While Pfeiffer gives a remarkable performance that anchors the film, it’s also hard to imagine Married to the crowd would work half as well without Stockwell’s turn as the film’s villain. The film is a crazy mishmash of comedy and darker crowd elements that has an infectious air of playfulness with something ominous underneath. This threat undoubtedly comes from Tony Russo, who lurks beneath the film’s romance as that impending force that threatens to tear Angela and Mike apart, though the character is also often a lot of fun. There’s a scene halfway through the movie where Tony casually sings the jingle to the fictional Burger World channel before being ambushed by several other gangsters and eventually shooting them all with laser precision. It sums up what’s great about the performance – Stockwell’s ability to go penny from irreverence to violence with the kind of unflappable professionalism that could only come from such a seasoned actor like him.
Another thing about the performance that could only have come from a veteran actor like Stockwell is how little vanity or mannerism he shows here. Although Russo has a weakness for flashy costumes (the movie’s general fashion sense is deliciously garish), he’s a cold-blooded psychopath at the end of the day. There’s a scene right after Angela’s husband’s funeral, where Tony kisses Angela against her will, which the FBI agents see and set much of the plot in motion. This establishes Russo as a truly loathsome guy (even by Mafia standards), while Stockwell’s immaculate stone face communicates how little remorse he has for all of his various murders and flirtations. Even later in the movie, when Russo gets a gun pointed at him by his jealous wife (Mercedes ruehl), Stockwell is sweating profusely, but his expression changes only slightly from his typical dazzling gaze. It’s a masterful example of how great a villain is when employing an actor whose character relies more on subtlety than over-the-top antics.

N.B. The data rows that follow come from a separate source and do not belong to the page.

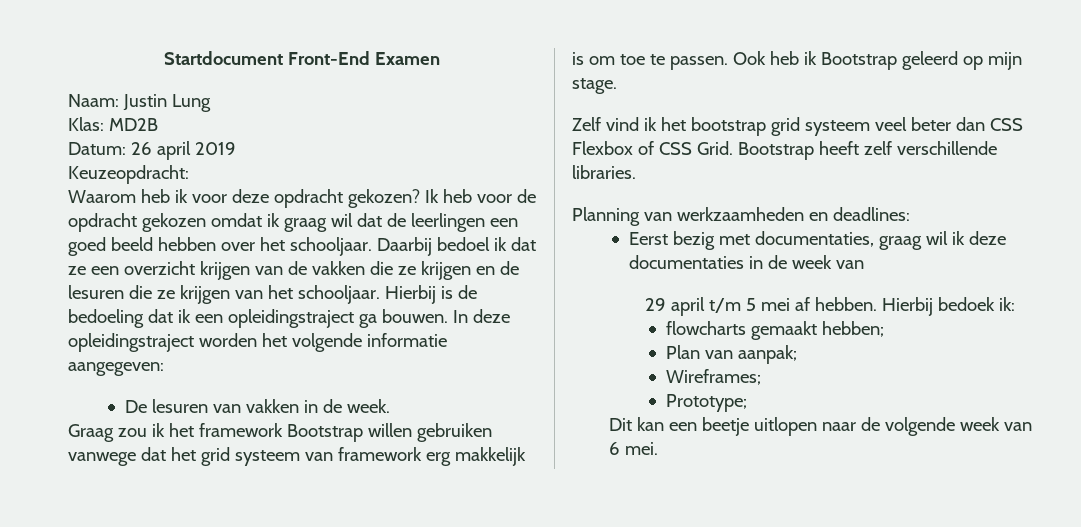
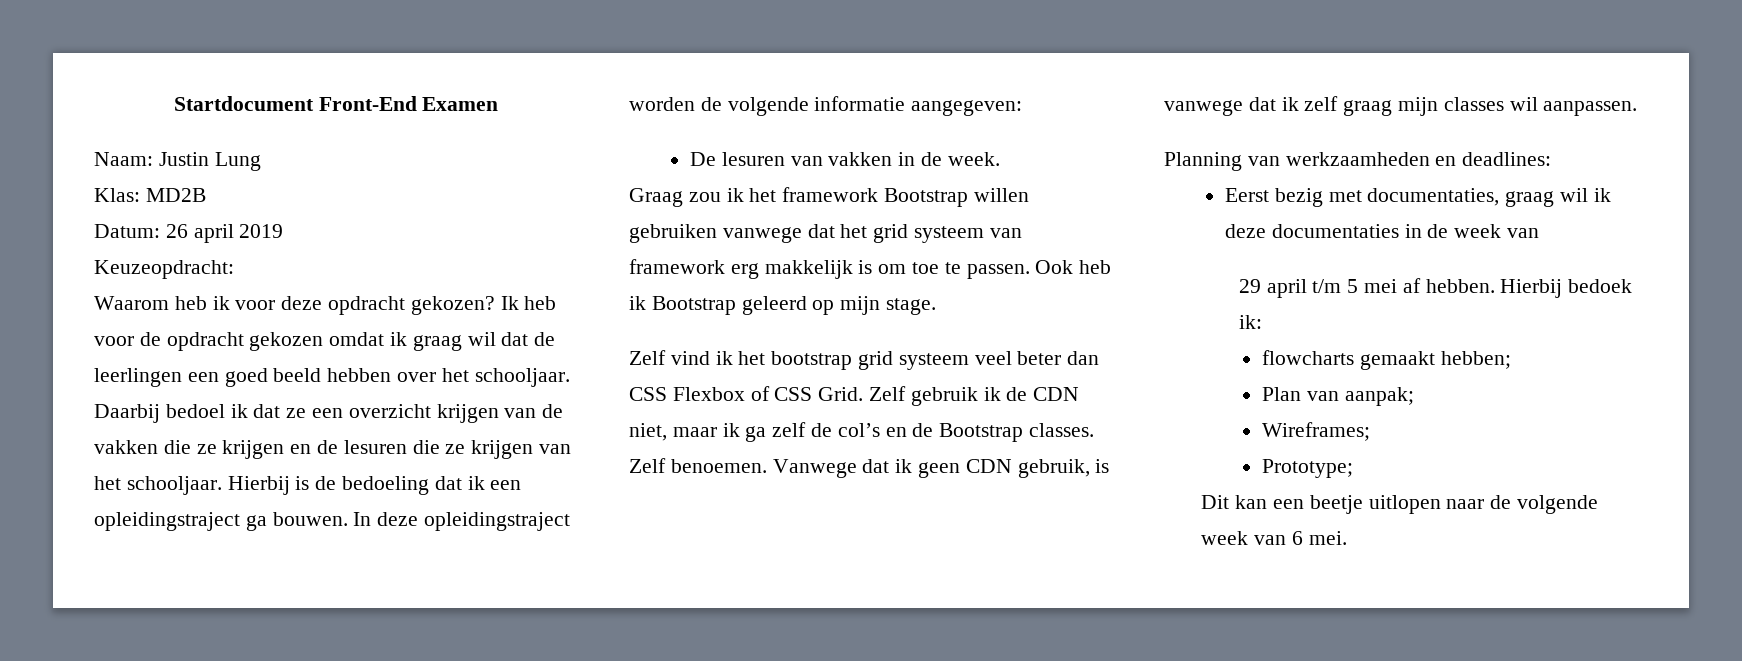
- In deze opleidingstraject worden het volgende informatie aangegeven:
+ In deze opleidingstraject worden de volgende informatie aangegeven:
- Bootstrap heeft zelf verschillende libraries.
+ Zelf gebruik ik de CDN niet, maar ik ga zelf de col’s en de Bootstrap classes. Zelf benoemen. Vanwege dat ik geen CDN gebruik, is vanwege dat ik zelf graag mijn classes wil aanpassen.

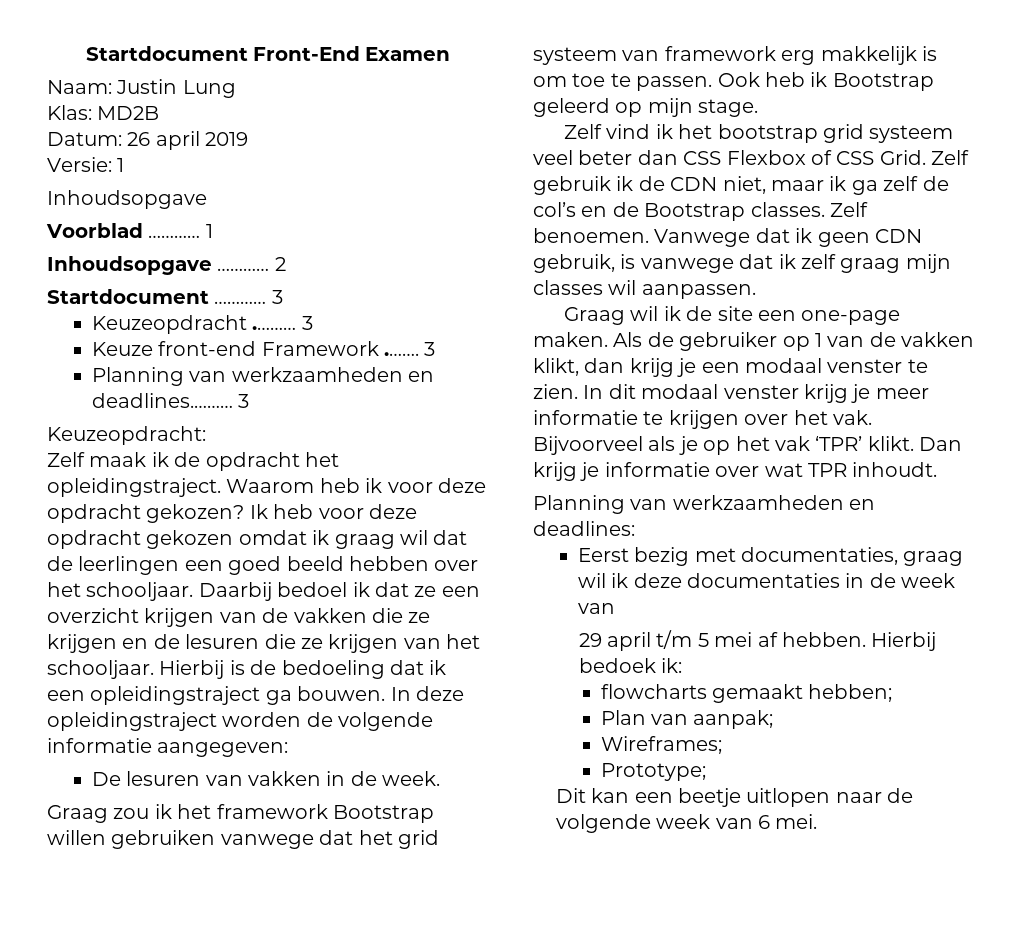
+ Versie: 1
+ Inhoudsopgave
+ Voorblad ………… 1
+ Inhoudsopgave ………… 2
+ Startdocument ………… 3
+ Keuzeopdracht .……… 3
+ Keuze front-end Framework .……. 3
+ Planning van werkzaamheden en deadlines.……… 3
  Keuzeopdracht:
- Waarom heb ik voor deze opdracht gekozen?
+ Zelf maak ik de opdracht het opleidingstraject. Waarom heb ik voor deze opdracht gekozen?
- Ik heb voor de opdracht gekozen omdat ik graag wil dat de leerlingen een goed beeld hebben over het schooljaar.
+ Ik heb voor deze opdracht gekozen omdat ik graag wil dat de leerlingen een goed beeld hebben over het schooljaar.
+ Graag wil ik de site een one-page maken. Als de gebruiker op 1 van de vakken klikt, dan krijg je een modaal venster te zien. In dit modaal venster krijg je meer informatie te krijgen over het vak. Bijvoorveel als je op het vak ‘TPR’ klikt. Dan krijg je informatie over wat TPR inhoudt.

That said, the stoicism of Dean Stockwell’s performance belies the fact that he spent the time of his life doing Married to the crowd. He often cited it as his favorite performance, saying, “I just felt this part was perfect for me and I had a way of approaching it that I thought was right.” In an appearance on David Letterman’s Late at night Around the time of the movie’s release, he admits that the movie was the only time he tried the methodical approach of staying in character even when he wasn’t filming, although it seems he did it more because he just enjoyed playing the character than for technical reasons. This is the kind of thing you like to see for a guy who has clearly struggled throughout his career with the joy he was able to get from acting, because it was something he was supposed to do professionally. during his whole life.
Despite Married to the crowd being a little too eccentric to be a big Oscar player that year, Dean Stockwell earned the film its only Oscar nomination for Best Supporting Actor. This not only elevated Stockwell’s status as more than just a character actor, but also led to him playing his perhaps most famous role of Al Calavicci on the television series. Quantum leap. It’s the kind of story you can always root for, when an actor long relegated to small roles gets an Oscar name that cements his career, whether it’s JK Simmons in Whiplash or the stranglehold that Octavia spencer has in the Best Supporting Actress category these days. Still, it must have been even sweeter for Stockwell, who managed to create a performance that is sort of funny, scary, and completely his own.